The problem:
Nothing but the pictures should be left out when the entries below are duplicated.

Entries provided:
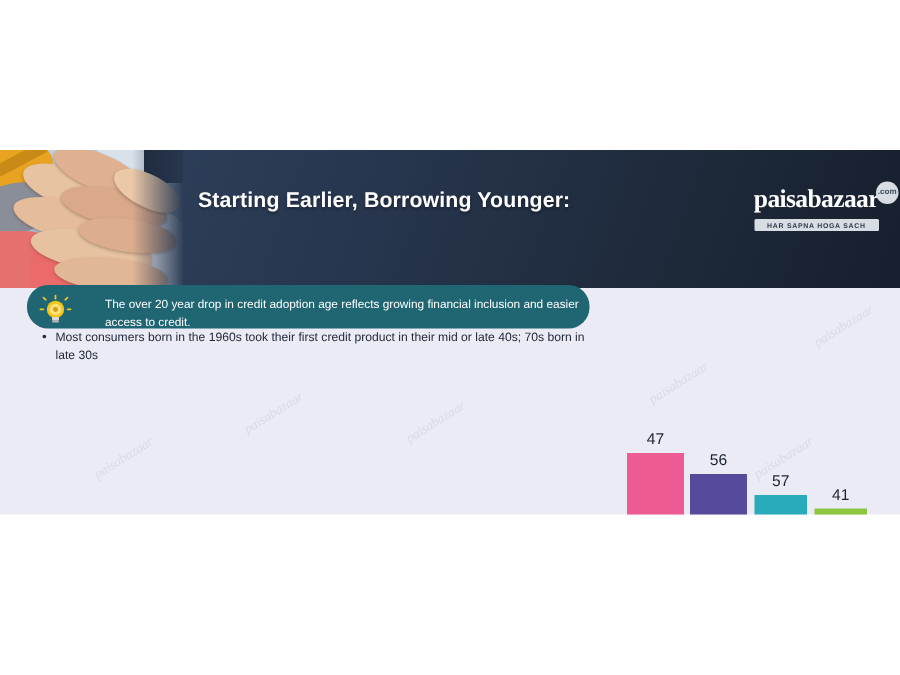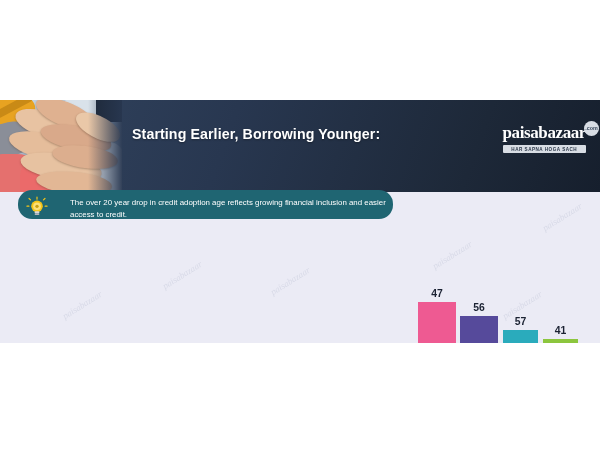--- a/index.html
+++ b/index.html
@@ -66,21 +66,21 @@
                  background:#1f6572; border-radius:14px; }
   .callout-txt { position:absolute; left:56px; top:5px; width:328px; color:#ffffff;
                  font-size:7.9px; line-height:1.46;margin-left:14px; }
   .bulb { position:absolute; left:26px; top:4px; width:22px; height:22px; }
 
   
   .chart { position:absolute; left:405px; top:104px; width:185px; height:140px; }
   .plot { position:absolute; left:0; top:0; width:185px; height:86px; }
   .bar { position:absolute; bottom:0; }
   .bar-val { position:absolute; left:0; width:100%; text-align:center; font-size:10.4px;
-             font-weight:bold; color:#1b2232; }
+             font-weight:normal; color:#1b2232; }
 
   .wm { position:absolute; color:rgba(120,128,160,.16); font-size:9px;
         font-style:italic; transform:rotate(-32deg); pointer-events:none;
         font-family:"Liberation Serif", serif; }
 </style>
 </head>
 <body>
 
 <div id="infographic">
 
@@ -118,20 +118,21 @@
       </div>
       <div class="logo-tag">HAR SAPNA HOGA SACH</div>
     </div>
   </div>
 
   <div class="body-wrap">
 
     <div class="sec-head">Credit Access is Starting Earlier with Every Generation</div>
 
     <div class="bullets">
+      <div class="bullet">Most consumers born in the 1960s took their first credit product in their mid or late 40s; 70s born in late 30s</div>
     </div>
 
     <div class="chart">
       <div class="plot">
 
         <div class="bar" style="left:13px;  width:38px; height:80px; background:#ee5a92;">
           <div class="bar-val" style="top:-14px;">47</div>
         </div>
 
         <div class="bar" style="left:55px;  width:38px; height:66px; background:#564a9b;">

Exercise output:
--- a/index.html
+++ b/index.html
@@ -66,21 +66,21 @@
                  background:#1f6572; border-radius:14px; }
   .callout-txt { position:absolute; left:56px; top:5px; width:328px; color:#ffffff;
                  font-size:7.9px; line-height:1.46;margin-left:14px; }
   .bulb { position:absolute; left:26px; top:4px; width:22px; height:22px; }
 
   
   .chart { position:absolute; left:405px; top:104px; width:185px; height:140px; }
   .plot { position:absolute; left:0; top:0; width:185px; height:86px; }
   .bar { position:absolute; bottom:0; }
   .bar-val { position:absolute; left:0; width:100%; text-align:center; font-size:10.4px;
-             font-weight:bold; color:#1b2232; }
+             font-weight:normal; color:#1b2232; }
 
   .wm { position:absolute; color:rgba(120,128,160,.16); font-size:9px;
         font-style:italic; transform:rotate(-32deg); pointer-events:none;
         font-family:"Liberation Serif", serif; }
 </style>
 </head>
 <body>
 
 <div id="infographic">
 
@@ -118,20 +118,21 @@
       </div>
       <div class="logo-tag">HAR SAPNA HOGA SACH</div>
     </div>
   </div>
 
   <div class="body-wrap">
 
     <div class="sec-head">Credit Access is Starting Earlier with Every Generation</div>
 
     <div class="bullets">
+      <div class="bullet">Most consumers born in the 1960s took their first credit product in their mid or late 40s; 70s born in late 30s</div>
     </div>
 
     <div class="chart">
       <div class="plot">
 
         <div class="bar" style="left:13px;  width:38px; height:80px; background:#ee5a92;">
           <div class="bar-val" style="top:-14px;">47</div>
         </div>
 
         <div class="bar" style="left:55px;  width:38px; height:66px; background:#564a9b;">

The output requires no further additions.